Regardless of the fact this is the kind of site that real 'citizen archaeology' (real archaeology) would require a better investigation methodology than 'going around the edges first' and searching mainly for coins. They will not tell anyone anything much about the pit alignment or the environs of the Neolithic henge. Simply ripping out selected material is destroying the information potential of that site. It is knowledge theft pure and simple. Mr Easylife is not bothered by any of that, has probably never read 'Our Portable Past' and is just carrying on regardless, for the sake of his easy life. Gain without pain.

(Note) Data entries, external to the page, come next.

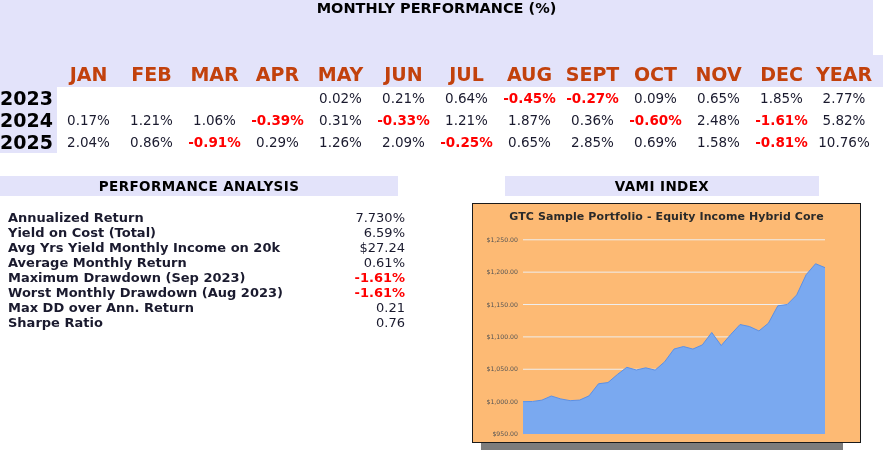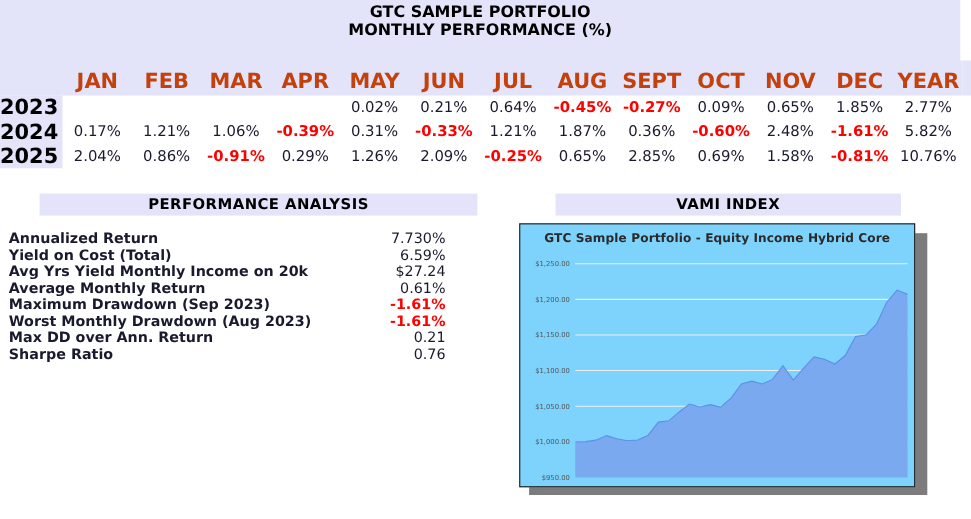"GTC SAMPLE PORTFOLIO" div.report-title-line { html: <div>GTC SAMPLE PORTFOLIO</div> -> none }
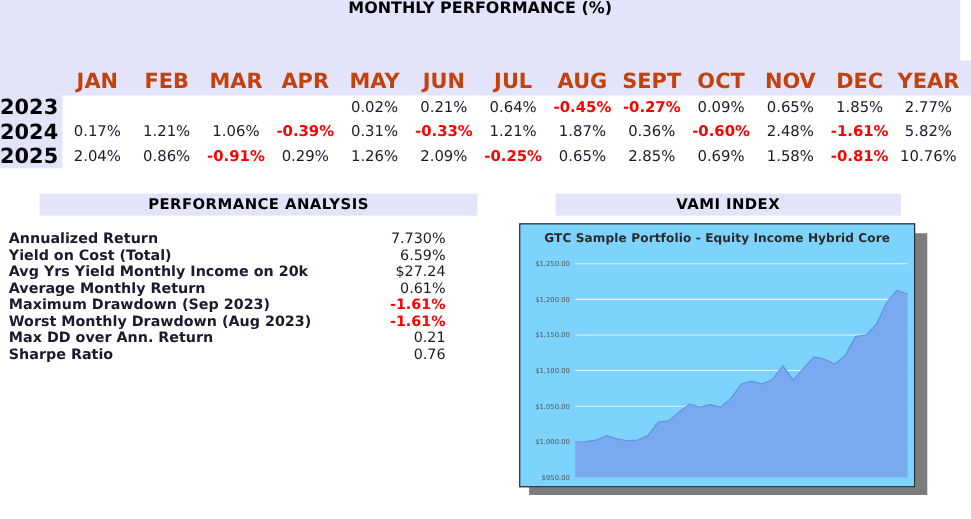"PERFORMANCE ANALYSIS" #perf-band { margin-left: 36px -> none }
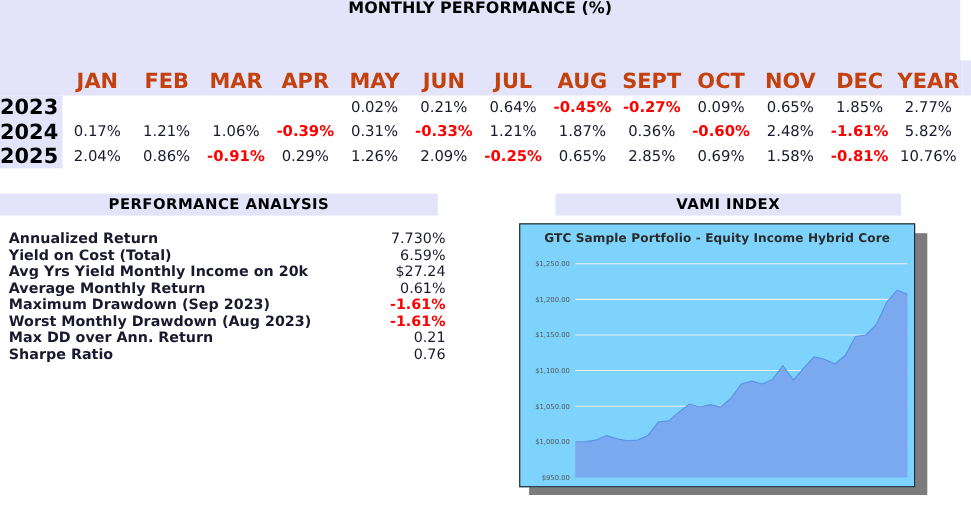"GTC Sample Portfolio - Equity" #vami-chart-box { background: #7dd3fc -> #fdba74; width: 360px -> 389px }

I cannot be the only one reading the above who concludes that under term 'research' is in fact nothing more complex than pulling out the online version of the HER and using it to target (loot) known sites. This would not be so bad if during the exploitation of the site as a source of collectables, there was a methodology in place that took its lead from what was known about the site and its research potential and had at its aim observation and documentation of evidence adding to that. But what is happening here is just using the archaeological evidence to locate a site where Mr Easy Life can 'satisfy his curiosity' and fill his pockets.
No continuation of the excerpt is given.